Convicted couple seeks information for new trial

Lawyers for a Litchfield couple convicted under federal forced-labor statutes are seeking access to previously unreleased information that they claim would establish the need for a new trial.

Kate O’Dell and Timothy Bradley were both found guilty of 18 counts related to forced labor and wire fraud.

When a jury found the Litchfield couple guilty this summer, it was only the second time in the country a conviction has been handed down under federal forced-labor statutes.

The charges resulted from a program in which O’Dell and Bradley brought five workers from Jamaica to work for Bradley’s Tree Service and live on the couple’s property.

The couple’s sentencing at federal court was postponed Tuesday in response to a motion by Bradley’s attorney, Steven Gordon.

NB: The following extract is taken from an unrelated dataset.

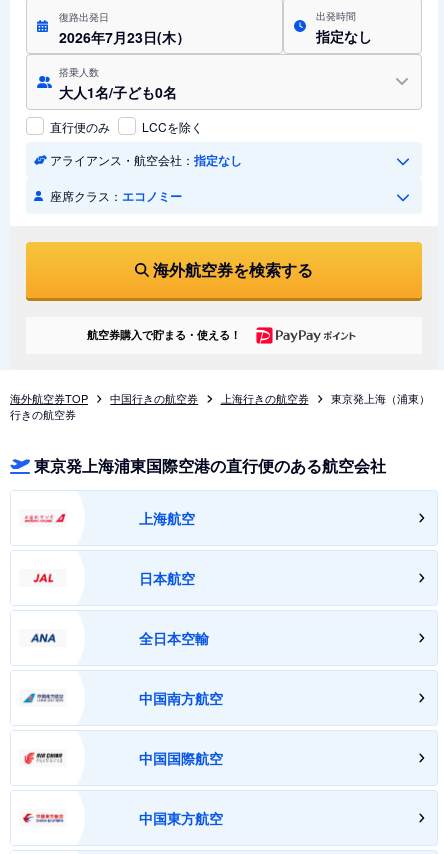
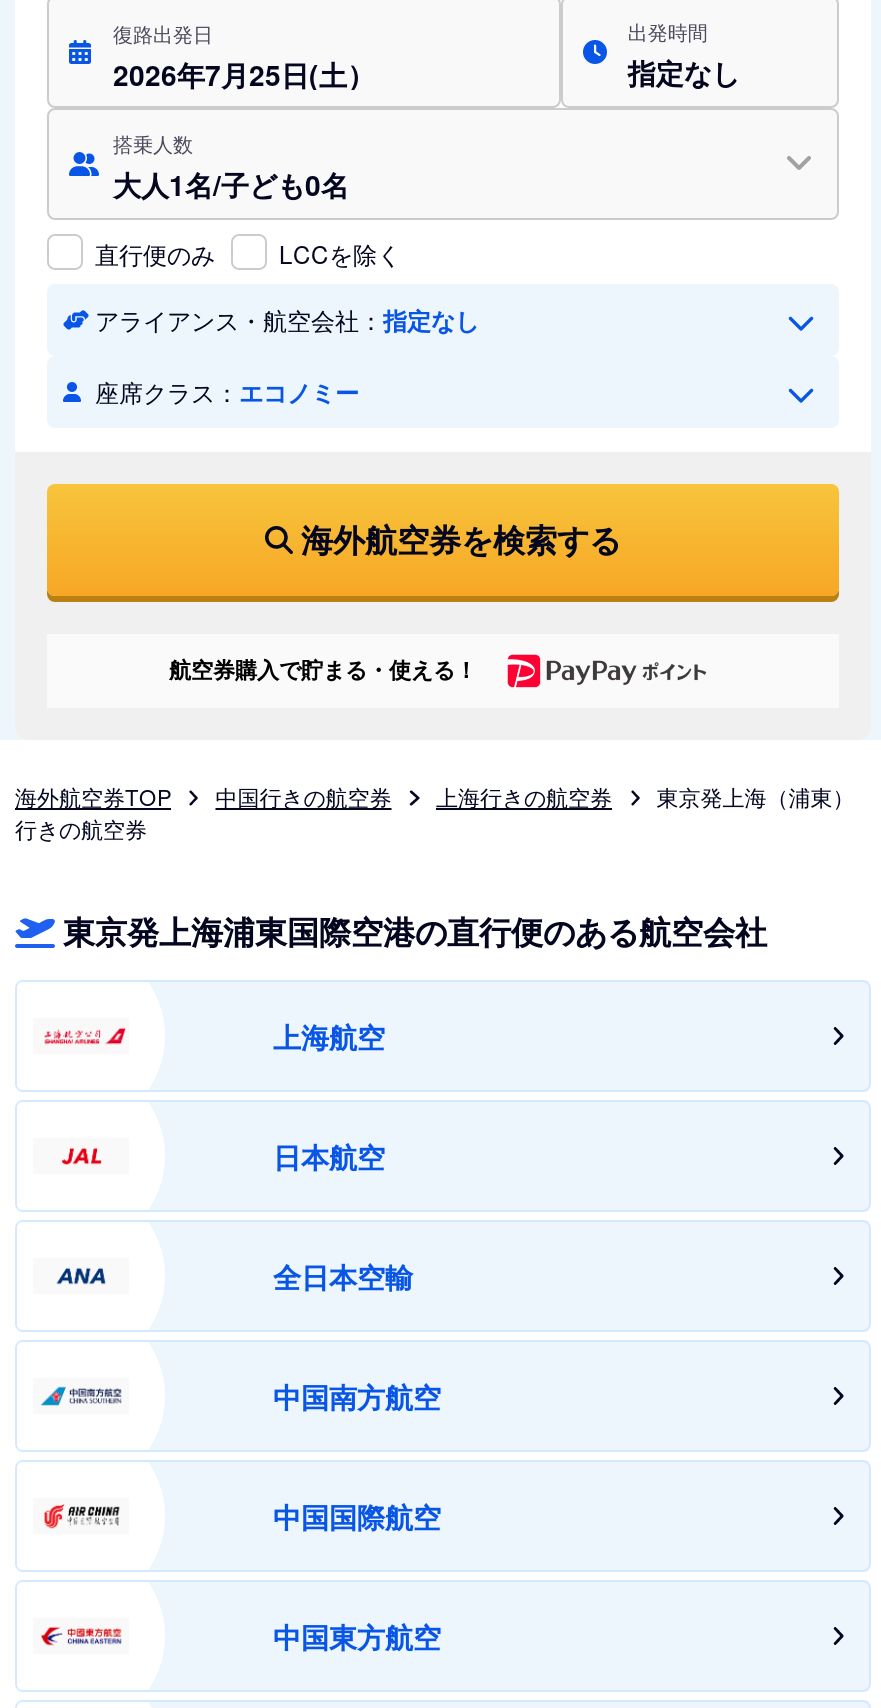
- 2026年7月23日(木）
+ 2026年7月25日(土）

The defense wants to see the five workers’ visa applications, which may contain information that would be relevant for a motion for a new trial, Gordon said.

Assistant U.S. Attorney Mark Zuckerman declined to comment on Gordon’s motion, saying, “We’re confident that there won’t be any basis to challenge the conviction.”

Four of the workers testified at the trial, saying the couple told them they would make $11 to $15 an hour or $15 to $20 an hour working for the tree service. Once they arrived, the workers said, they were paid $8 an hour.

The couple contended, however, that the $8 was the promised rate from the beginning.

Some of the men also testified that the couple took away their passports and airplane tickets, preventing them from leaving, and that they were forced to live in crude conditions in a camper and shed on the couple’s property.

The defense requested information about the visas after the trial, only to be told that the visa applications were considered exempt material and could not _be released, according to court documents.

“The documents sought may reveal that Garth Clark, Livingston Wilson, David Hutchinson, Andrew Flynn or Martin Saddler were, in fact, shown documents demonstrating that their rate of pay would be $8 per hour,” states a motion requesting the applications.

The goal is to learn more information about what was said when the workers applied for visas, said Gordon, who began representing Bradley after the trial. There have been conflicting stories about the information on the applications and even their existence, he said.

“We’re hoping to learn the truth,” Gordon said. “As Daniel Webster said, ‘The truth will set you free.’ ”

The case, at U.S. District Court, was the first in New Hampshire to be tried under federal slavery laws that were broadened in 2000 to include more types of seasonal employment.